I'm always suspect of benchmarks, but I figured I'd post this anyway.
LOL, nice to see my own benchmark suite used against me!
Anyway, it's not my intention to kick off yet another costly escalation in the regex war. God help me, I don't have the time. I post it here because I haven't come across a comparison of these four libraries by a third party before. Some quick observations:
- I'm pleased that on the balance, xpressive fares well here relative to the other NFAs. In the end, though, not much separates best from worst.
- All the NFA libraries seem to have large overhead that becomes very noticeable when matching short strings. I don't know why.

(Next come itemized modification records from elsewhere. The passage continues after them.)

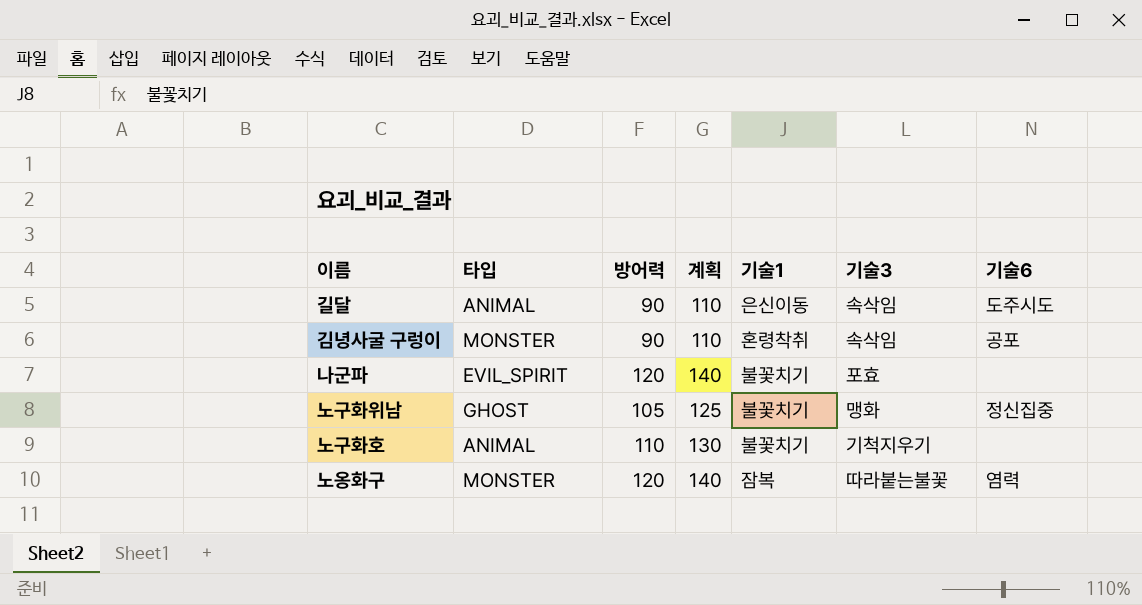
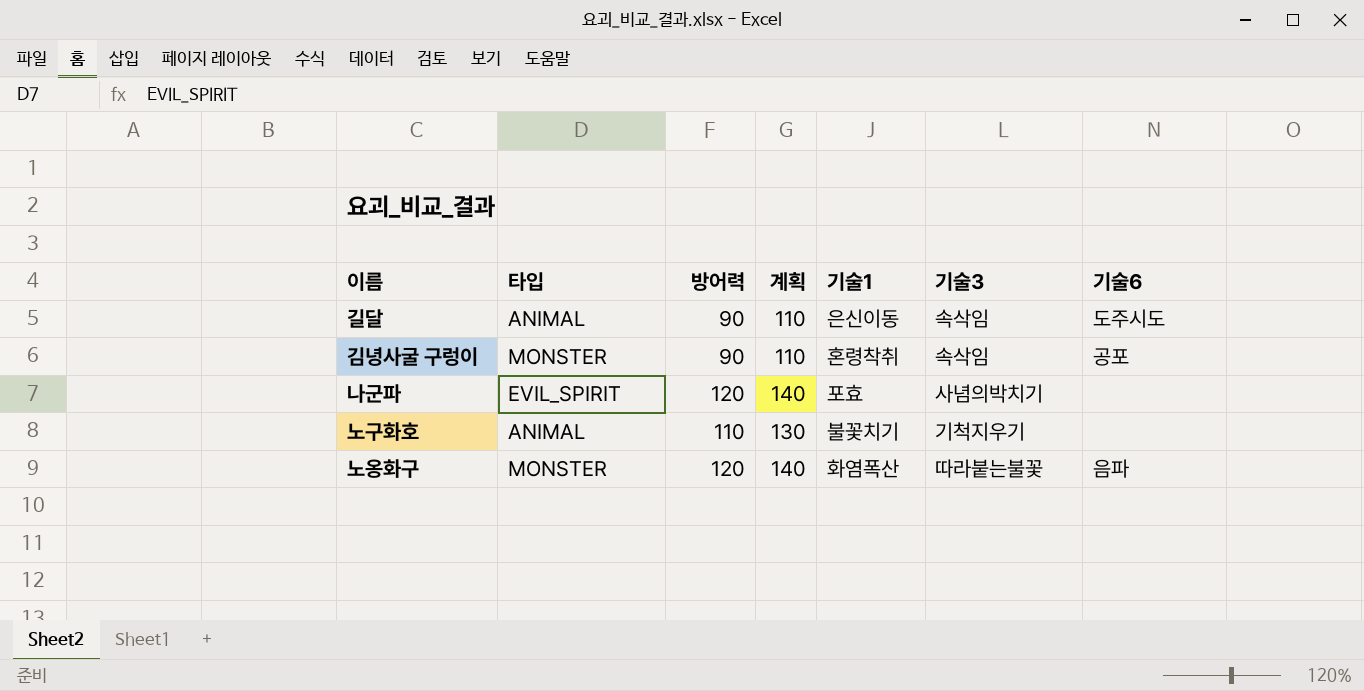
row 노구화위남: GHOST | 105 | 125 | 불꽃치기 | 맹화 | 정신집중 -> none
나군파 | 기술1: 불꽃치기 -> 포효
나군파 | 기술3: 포효 -> 사념의박치기
노옹화구 | 기술1: 잠복 -> 화염폭산
노옹화구 | 기술6: 염력 -> 음파

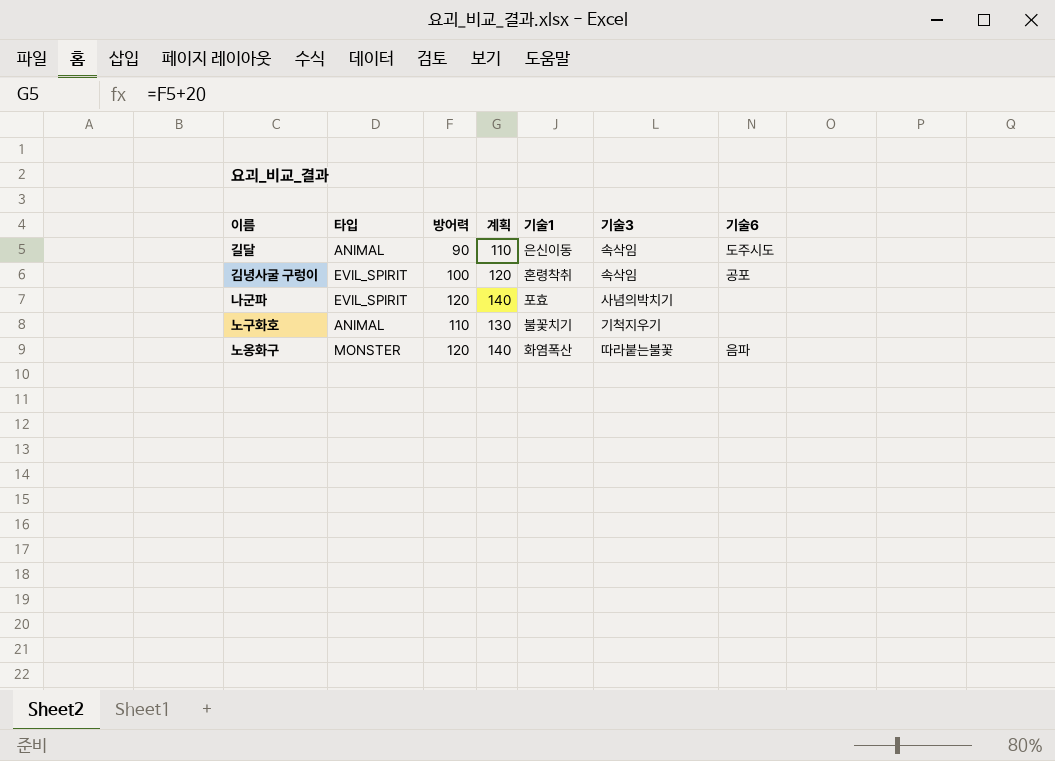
김녕사굴 구렁이 | 타입: MONSTER -> EVIL_SPIRIT
김녕사굴 구렁이 | 방어력: 90 -> 100
김녕사굴 구렁이 | 계획: 110 -> 120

I spent some time trying mostly in vain to hammer this down lower with current Boost.Regex - it turns out that most of it is down to initialisation of state - Perl-style re's typically have a lot of state to initialise. The thing to remember is for that short matches against short texts the cost of a match is basically the cost of a function call for DFA's. Or to put it another way, even if the NFA's are 10x slower on these short tests, 10x almost nothing is still almost nothing (though I accept there are certain outlyer-use-cases where this overhead becomes an issue).

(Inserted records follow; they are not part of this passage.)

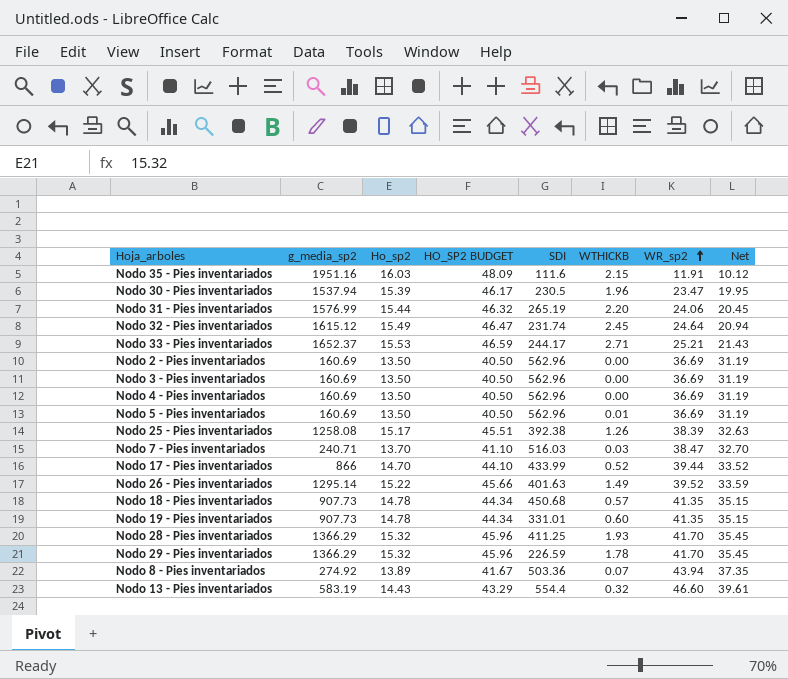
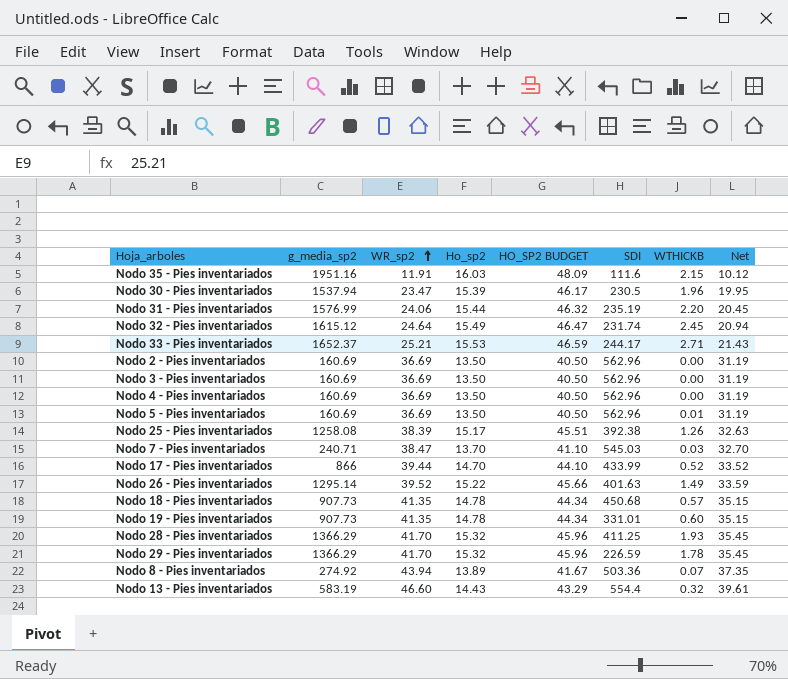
column WR_sp2 | position: 7 -> 3
Nodo 31 - Pies inventariados | SDI: 265.19 -> 235.19
Nodo 7 - Pies inventariados | SDI: 516.03 -> 545.03

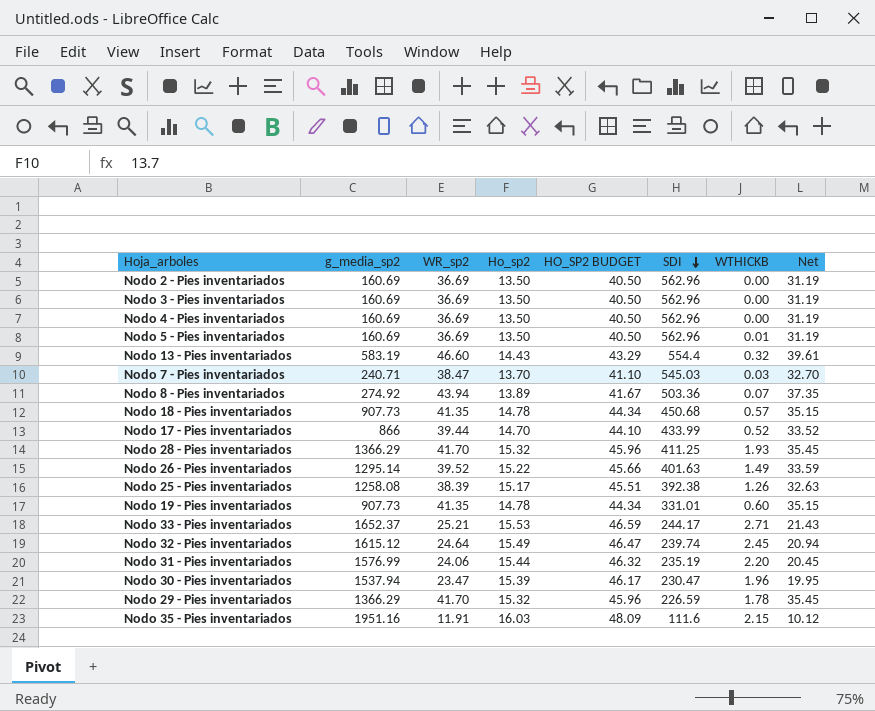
row order: WR_sp2 ascending -> SDI descending
Nodo 32 - Pies inventariados | SDI: 231.74 -> 239.74
Nodo 30 - Pies inventariados | SDI: 230.5 -> 230.47

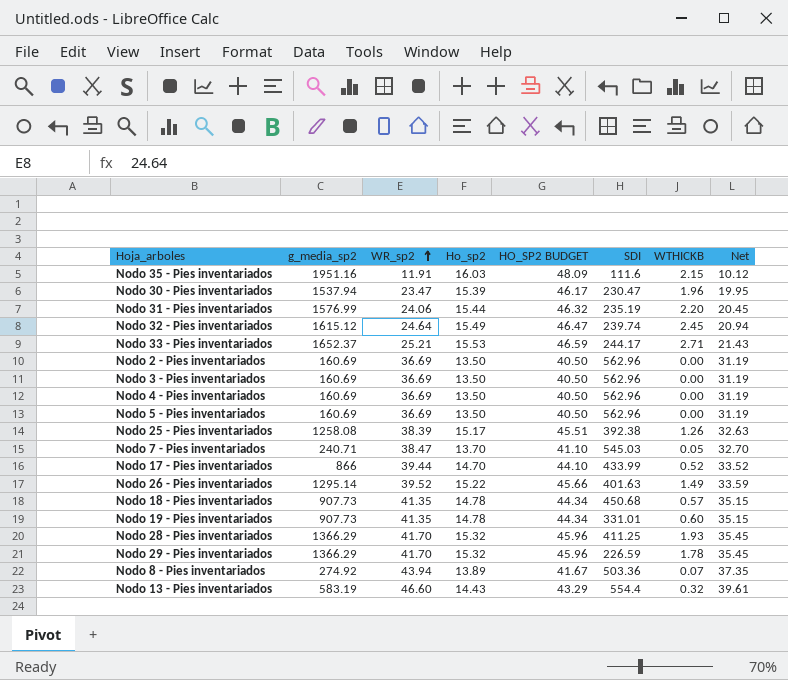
row order: SDI descending -> WR_sp2 ascending
Nodo 5 - Pies inventariados | WTHICKB: 0.01 -> 0.00
Nodo 7 - Pies inventariados | WTHICKB: 0.03 -> 0.05

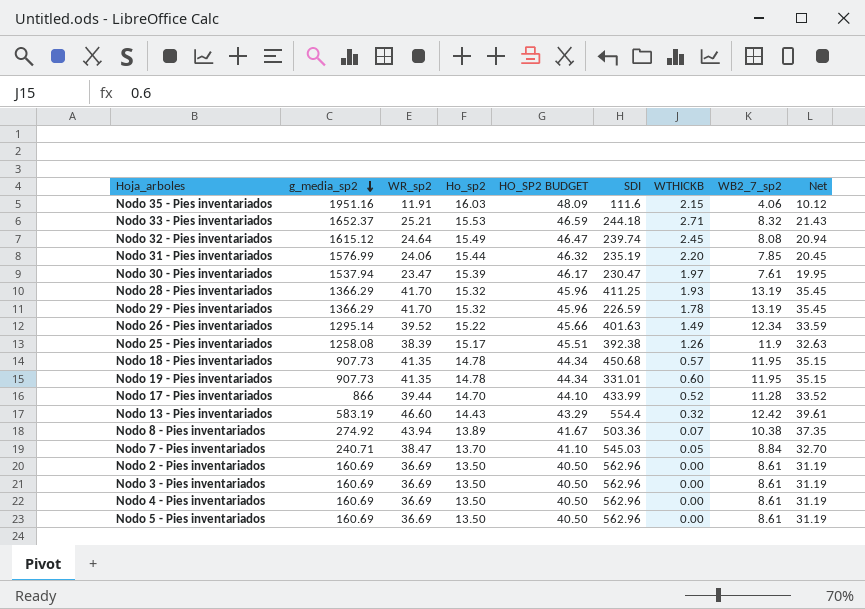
row order: WR_sp2 ascending -> g_media_sp2 descending
column WB2_7_sp2 | position: none -> 8
Nodo 33 - Pies inventariados | SDI: 244.17 -> 244.18
Nodo 30 - Pies inventariados | WTHICKB: 1.96 -> 1.97

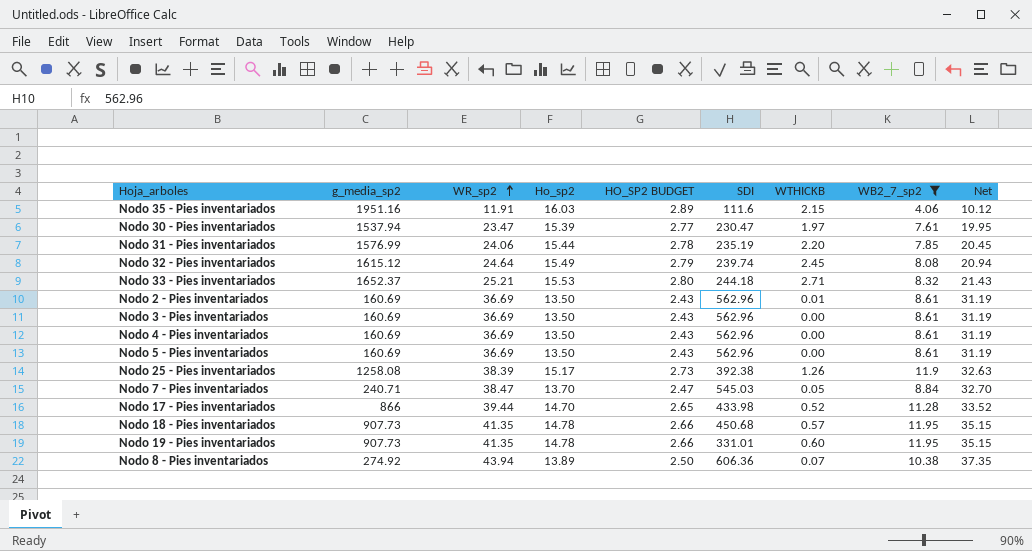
filter: none -> WB2_7_sp2 <= 11.95
row order: g_media_sp2 descending -> WR_sp2 ascending
column HO_SP2 BUDGET | formula: [Ho_sp2] * 3 -> [Ho_sp2] * 0.18
Nodo 2 - Pies inventariados | WTHICKB: 0.00 -> 0.01
Nodo 17 - Pies inventariados | SDI: 433.99 -> 433.98
Nodo 8 - Pies inventariados | SDI: 503.36 -> 606.36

- I'm gobsmacked that my VERY OLD library greta handily beats pcre, boost.regex /and/ xpressive on short matches. Failing to beat yourself in any perf benchmark is kind of embarrassing.
Probably more features in xpressive to set up?
- I'm tickled that for long matches, both xpressive and boost.regex (NFAs) beat his library (DFA). How'd that happen?
Maybe reflects the preocupations of their authors?
- I find it interesting that both xpressive and boost.regex have large discontinuities in the chart at the bottom; the others don't. Huh.
Weird indeed, can't really imagine why that would happen, unless there's some kind of cache miss effect going on? Cheers, John.